Putih yang ada di bajuku ini akan pudar dan membentuk warna baru, dan meninggalkan kenangan satu persatu dalam sepi bahkan melisankan bisu pada cerita yang baru. Sudah banyak perintih kata-kata indah menunggu mu meneteskan air pertama ke tanah tandus ini, penyair di ujung timur dan barat rindu dengan rintik dan suara gerimismu yang mengundang malu dan mengajak untuk mengingat masa lalu. Puisi hampa tentang kekeringan yang mewarnai hidup dan cerita hatinya, segelas air pun nekad dia ciptakaan sebuah puisi, karena hanya rindu dengan deras,dan cerita setiap rintik yang jatuh ketanah.

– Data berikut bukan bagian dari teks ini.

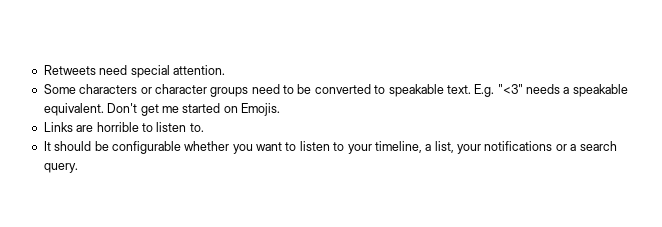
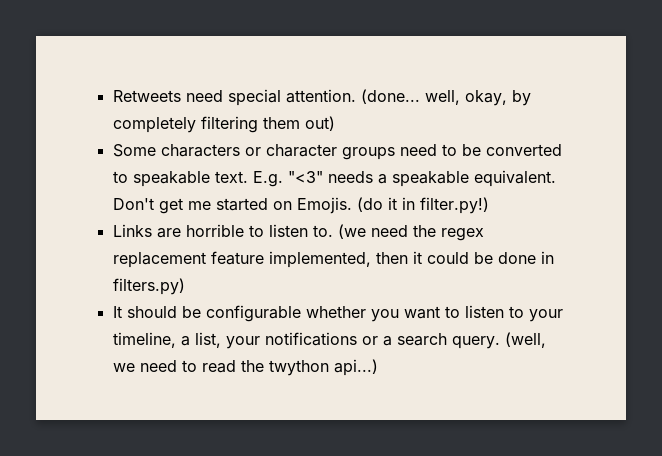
+ (done... well, okay, by completely filtering them out)
+ (do it in filter.py!)
+ (we need the regex replacement feature implemented, then it could be done in filters.py)
+ (well, we need to read the twython api...)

Hujan mengingatkan sebuah tragedi dalam hati, melepas kepenatan dan bernostalgia kembali....
dingin dan selimut yang menghangatkan raga, tentunya teko yang menganggur di dapur biasanya di gunakan untuk memasak air yang bersuhu tinggi untuk segelas kopi kekasih hujan, dan sebutir kata indah dalam bait puisi
Hujan,, akhirnya Kau Datang
Bagaimana Kabarmu?
Apakah tuhan menitipkan pesan kepada kami,??
Hujan 1% cairan, 99 % kenangan. Itulah tatkala hujan, gugusan aksara tak pernah lekang pada media waktu.